» **Task item**: Give the lines again, unchanged, starting with the line containing "-67,7 +67,7 @@" and ending with the last line of the data below.

» **Provided records**:
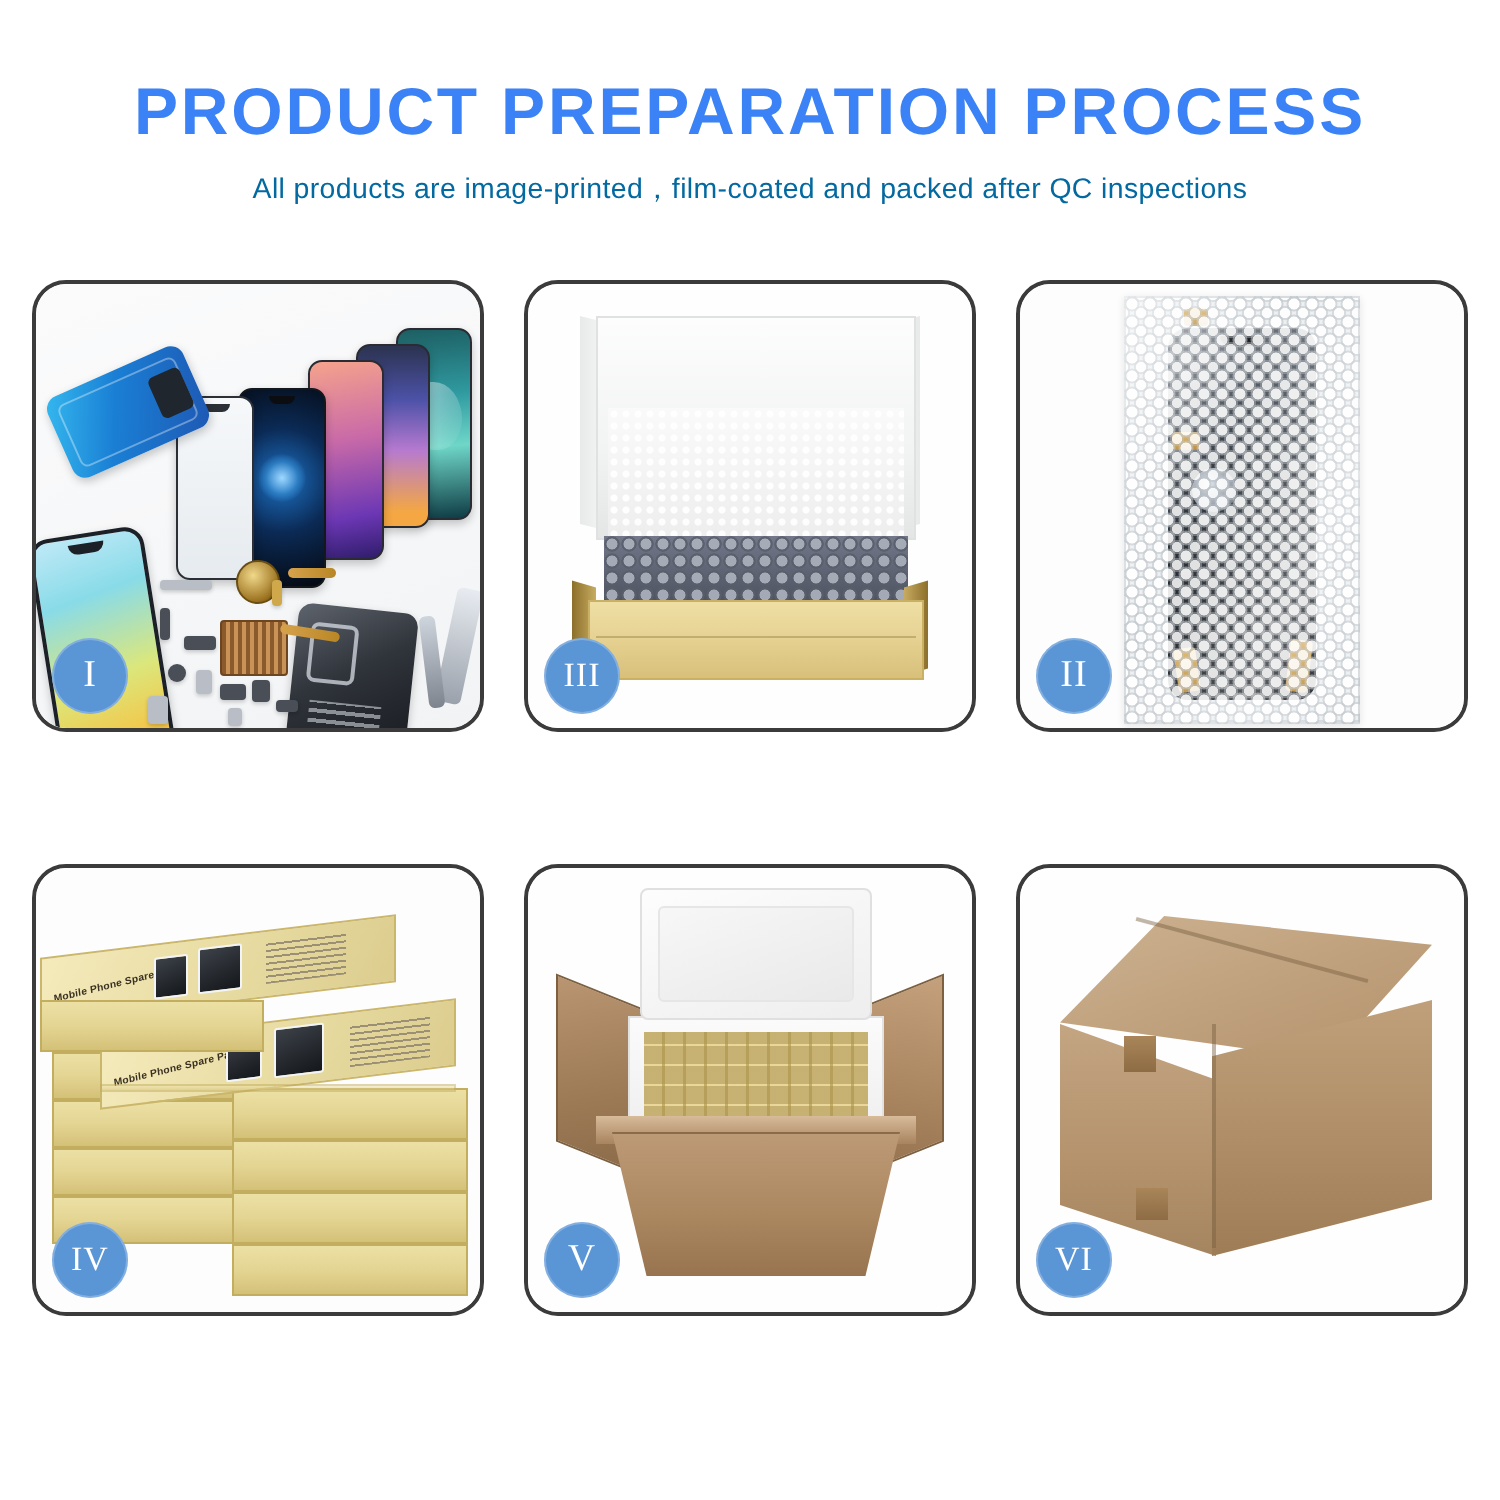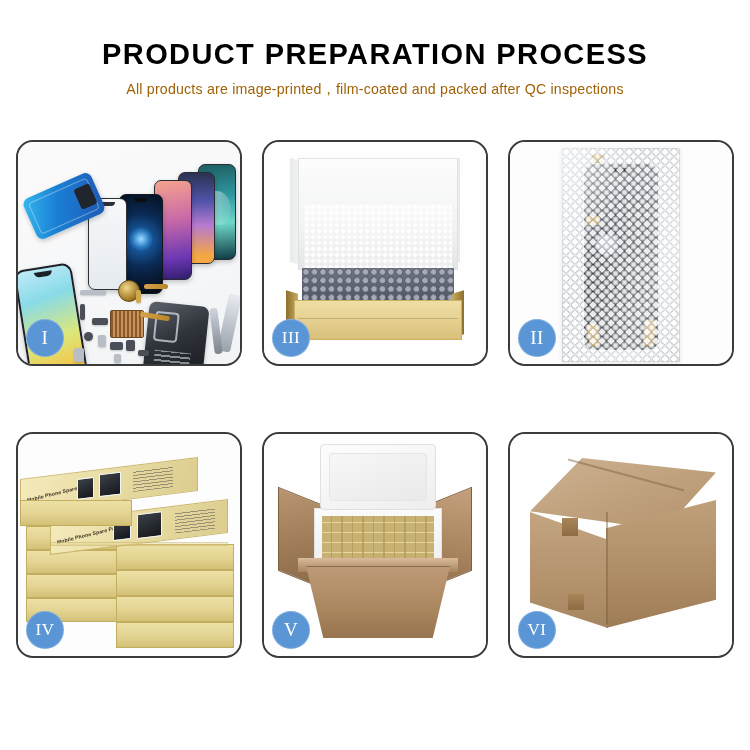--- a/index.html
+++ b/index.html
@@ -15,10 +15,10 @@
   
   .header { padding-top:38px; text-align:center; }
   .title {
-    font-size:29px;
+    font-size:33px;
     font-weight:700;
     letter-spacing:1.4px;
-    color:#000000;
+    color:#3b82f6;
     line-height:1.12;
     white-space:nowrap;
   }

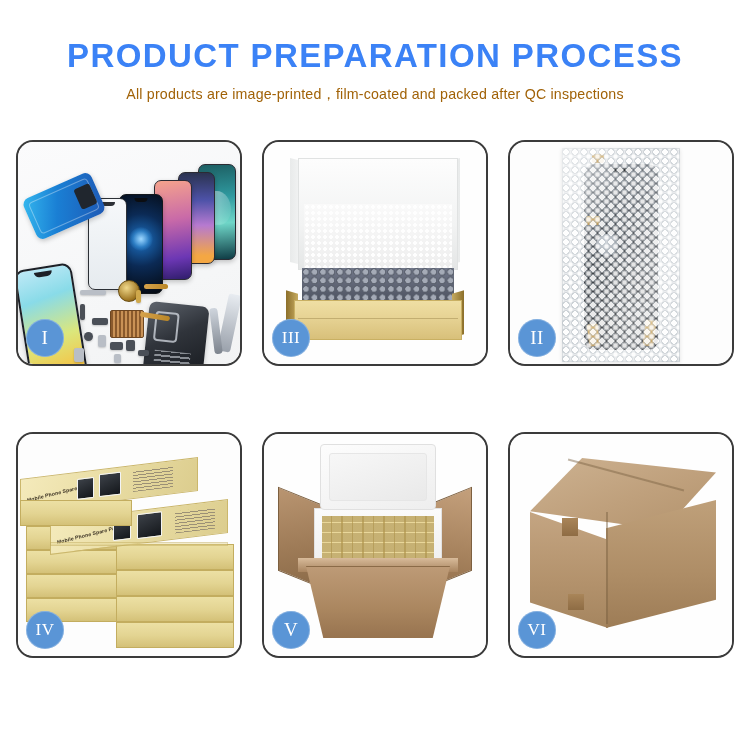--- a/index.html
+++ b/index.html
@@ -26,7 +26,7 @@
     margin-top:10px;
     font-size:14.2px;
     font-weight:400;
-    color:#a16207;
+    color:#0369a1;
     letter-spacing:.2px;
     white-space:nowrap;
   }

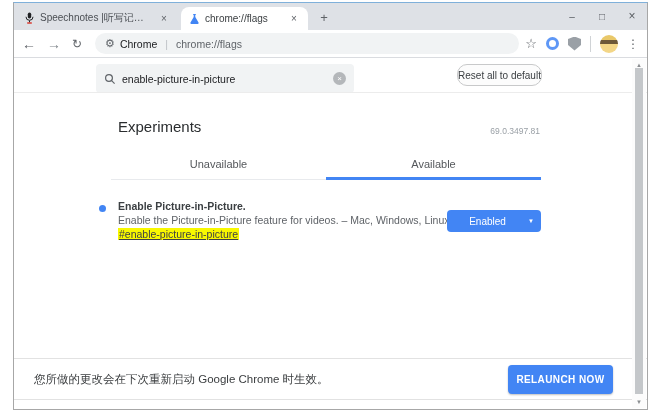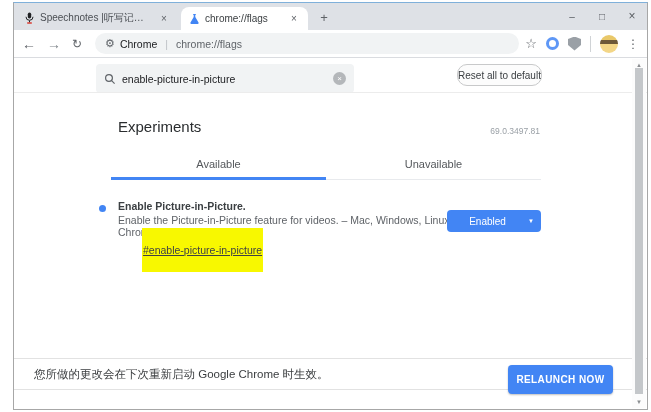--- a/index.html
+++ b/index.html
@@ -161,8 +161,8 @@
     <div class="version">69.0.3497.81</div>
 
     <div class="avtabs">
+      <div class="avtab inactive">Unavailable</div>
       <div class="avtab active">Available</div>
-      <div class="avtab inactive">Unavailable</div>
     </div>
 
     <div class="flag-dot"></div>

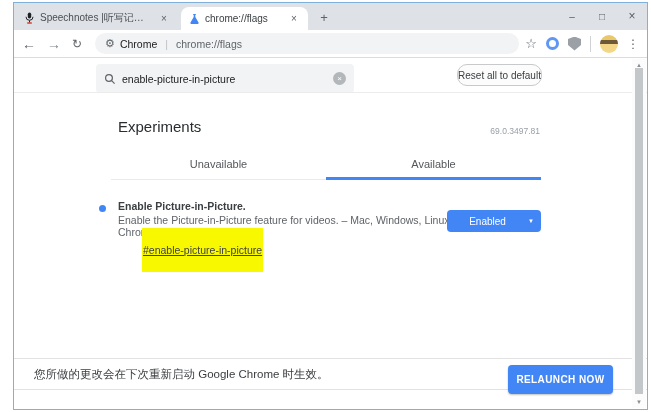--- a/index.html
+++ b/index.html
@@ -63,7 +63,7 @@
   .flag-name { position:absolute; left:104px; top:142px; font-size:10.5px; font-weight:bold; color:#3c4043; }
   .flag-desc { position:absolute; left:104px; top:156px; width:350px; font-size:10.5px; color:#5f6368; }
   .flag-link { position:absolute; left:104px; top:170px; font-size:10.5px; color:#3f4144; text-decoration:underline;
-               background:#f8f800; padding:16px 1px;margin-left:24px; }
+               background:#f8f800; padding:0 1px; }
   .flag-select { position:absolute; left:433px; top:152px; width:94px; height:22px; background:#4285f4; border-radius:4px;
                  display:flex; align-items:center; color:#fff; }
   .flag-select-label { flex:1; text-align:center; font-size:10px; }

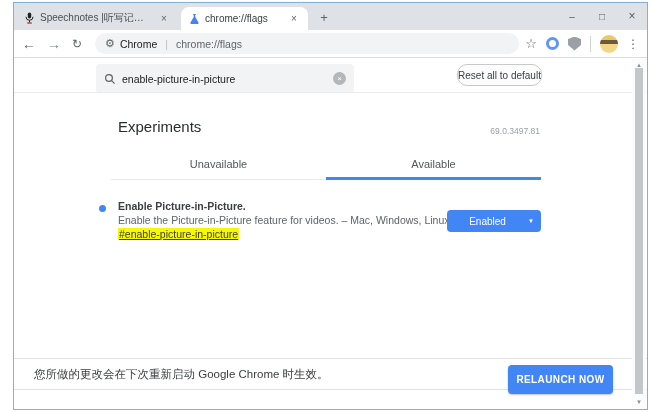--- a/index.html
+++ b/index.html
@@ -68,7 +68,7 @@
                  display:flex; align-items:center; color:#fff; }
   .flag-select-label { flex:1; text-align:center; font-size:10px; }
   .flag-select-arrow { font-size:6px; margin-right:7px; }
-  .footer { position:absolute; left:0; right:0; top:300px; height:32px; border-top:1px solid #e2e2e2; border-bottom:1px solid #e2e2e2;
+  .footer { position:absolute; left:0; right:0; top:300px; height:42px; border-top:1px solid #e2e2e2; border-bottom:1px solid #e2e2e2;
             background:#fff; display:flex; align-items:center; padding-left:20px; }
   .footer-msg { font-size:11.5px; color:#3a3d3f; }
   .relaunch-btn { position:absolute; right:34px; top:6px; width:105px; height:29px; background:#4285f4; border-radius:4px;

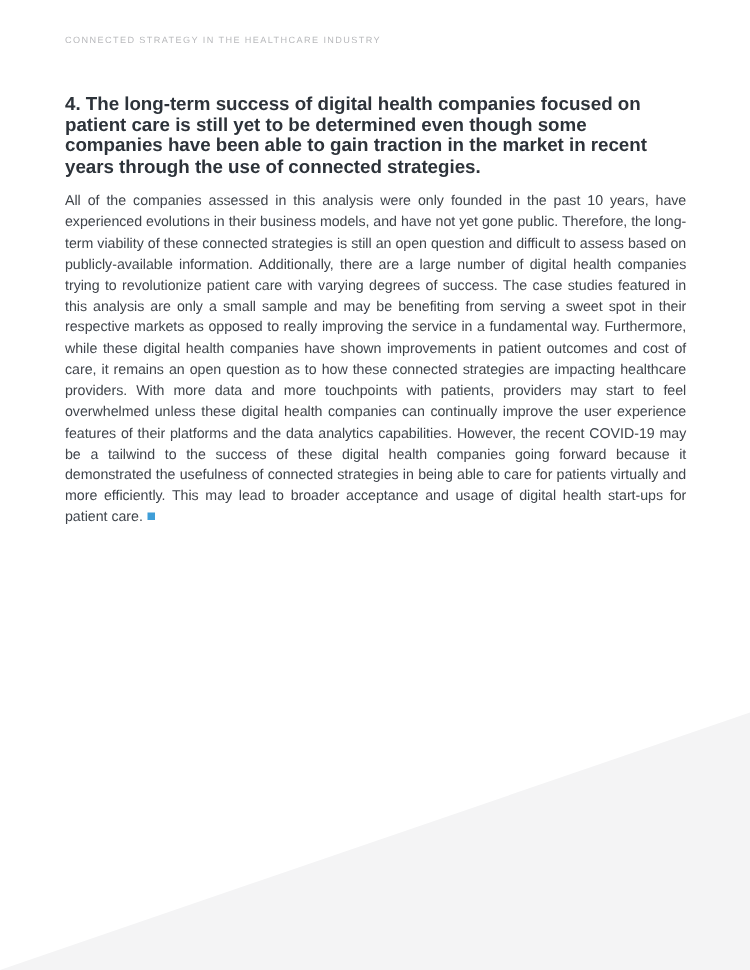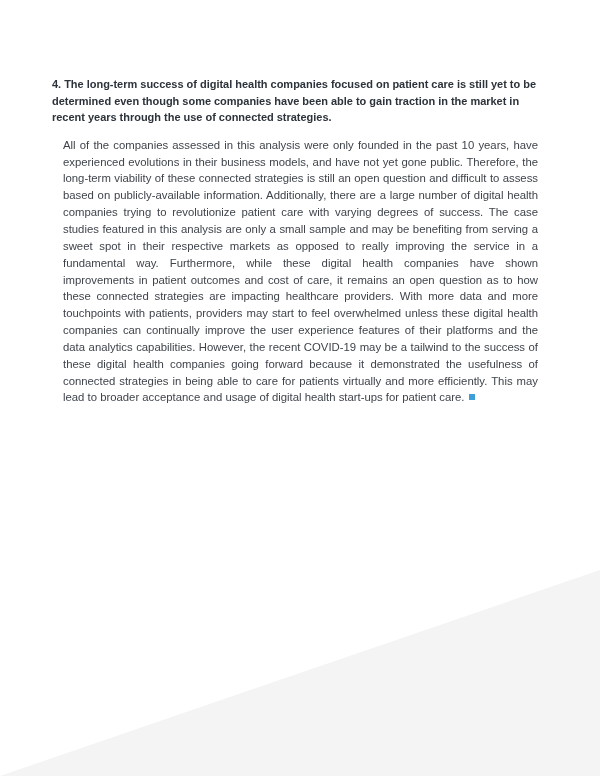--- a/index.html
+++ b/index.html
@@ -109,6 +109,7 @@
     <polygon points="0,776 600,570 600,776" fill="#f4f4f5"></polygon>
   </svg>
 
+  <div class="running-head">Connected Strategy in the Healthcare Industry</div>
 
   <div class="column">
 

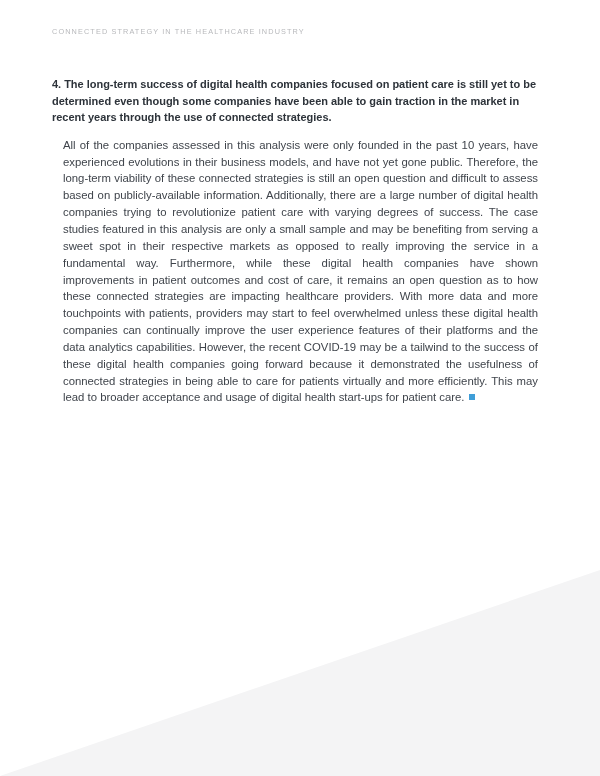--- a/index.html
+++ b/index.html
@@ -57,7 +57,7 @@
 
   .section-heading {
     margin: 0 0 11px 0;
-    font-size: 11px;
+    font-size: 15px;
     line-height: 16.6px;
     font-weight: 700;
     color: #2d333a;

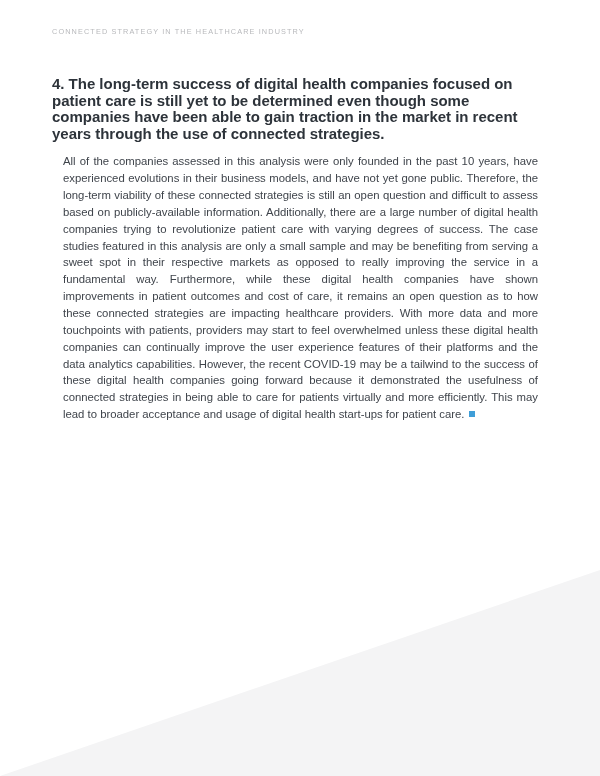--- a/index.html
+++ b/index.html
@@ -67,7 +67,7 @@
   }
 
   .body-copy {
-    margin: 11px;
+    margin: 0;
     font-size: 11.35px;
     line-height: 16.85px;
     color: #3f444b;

» **Expected answer**:
@@ -67,7 +67,7 @@
   }
 
   .body-copy {
-    margin: 11px;
+    margin: 0;
     font-size: 11.35px;
     line-height: 16.85px;
     color: #3f444b;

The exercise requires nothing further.